Leaving out the pictures, copy each record below exactly.
== Segment start ==
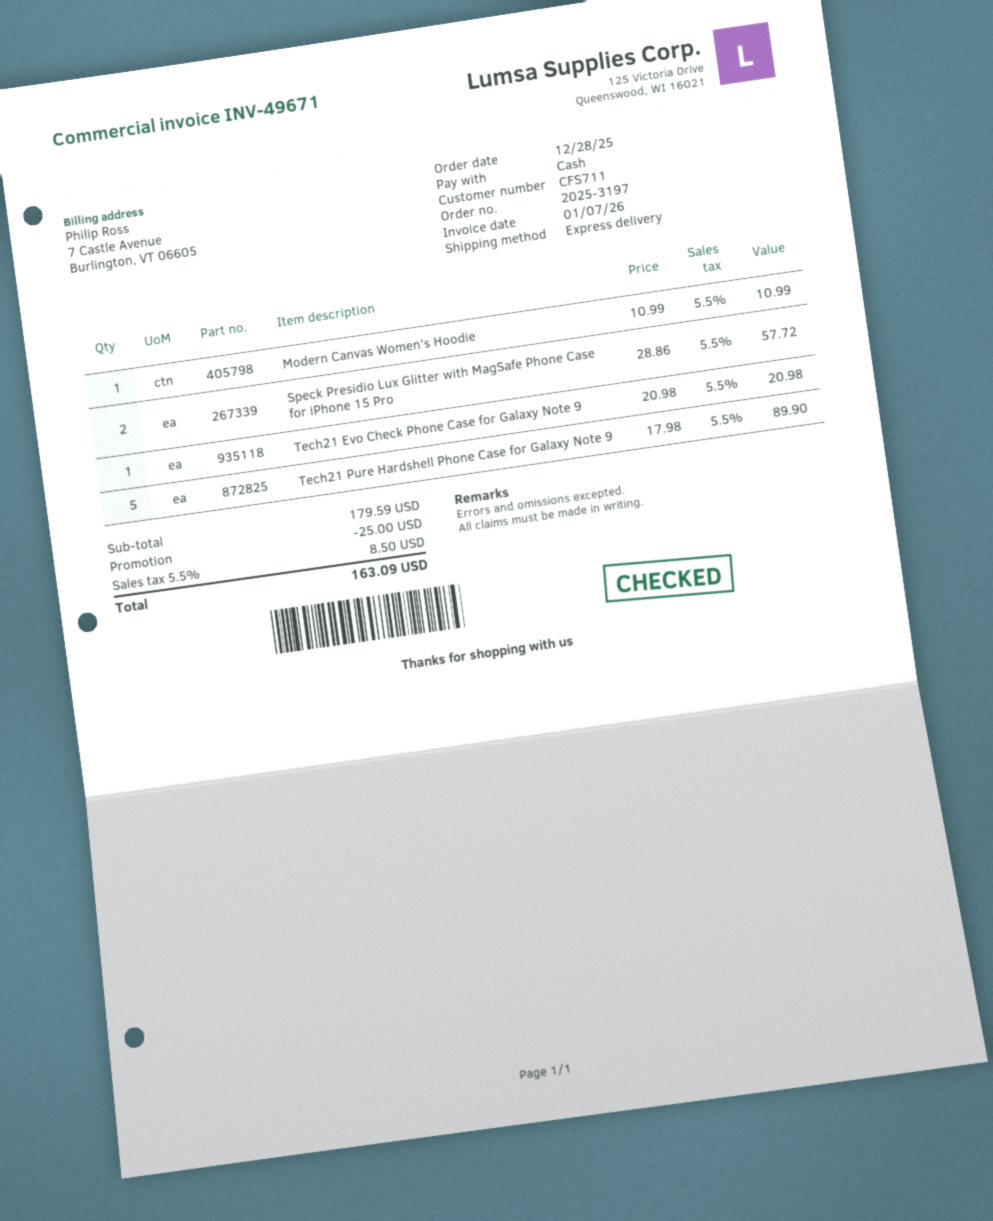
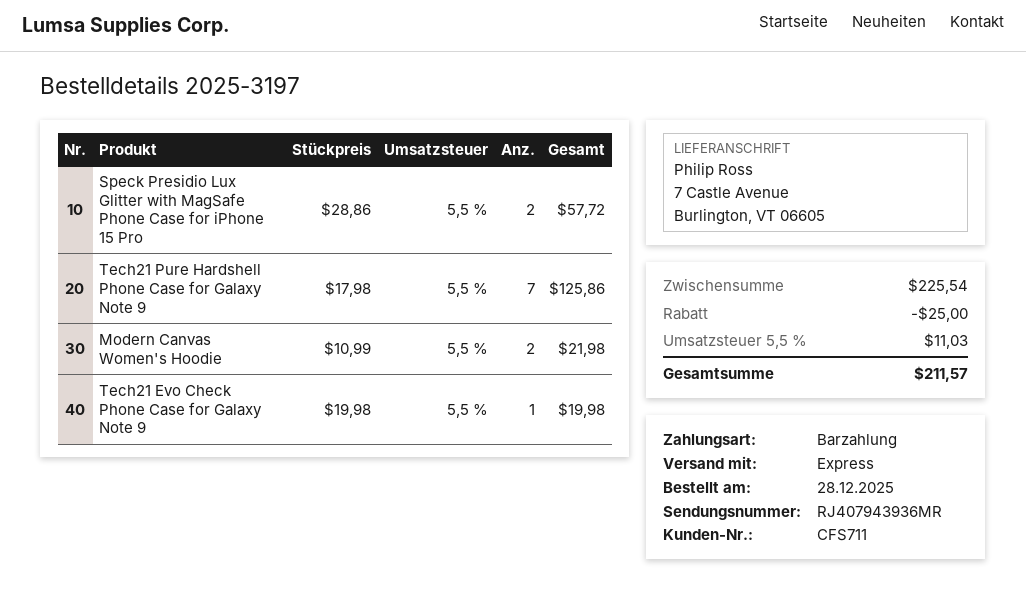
Modern Canvas Women's Hoodie: 1 x 10.99 = 10.99 -> 2 x 10.99 = 21.98
Tech21 Evo Check Phone Case for Galaxy Note 9: 1 x 20.98 = 20.98 -> 1 x 19.98 = 19.98
Tech21 Pure Hardshell Phone Case for Galaxy Note 9: 5 x 17.98 = 89.90 -> 7 x 17.98 = 125.86
subtotal: 179.59 -> 225.54
tax: 5.5% = 8.50 -> 5.5% = 11.03
total: 163.09 -> 211.57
== Segment end ==
**Result of the task**.
Modern Canvas Women's Hoodie: 1 x 10.99 = 10.99 -> 2 x 10.99 = 21.98
Tech21 Evo Check Phone Case for Galaxy Note 9: 1 x 20.98 = 20.98 -> 1 x 19.98 = 19.98
Tech21 Pure Hardshell Phone Case for Galaxy Note 9: 5 x 17.98 = 89.90 -> 7 x 17.98 = 125.86
subtotal: 179.59 -> 225.54
tax: 5.5% = 8.50 -> 5.5% = 11.03
total: 163.09 -> 211.57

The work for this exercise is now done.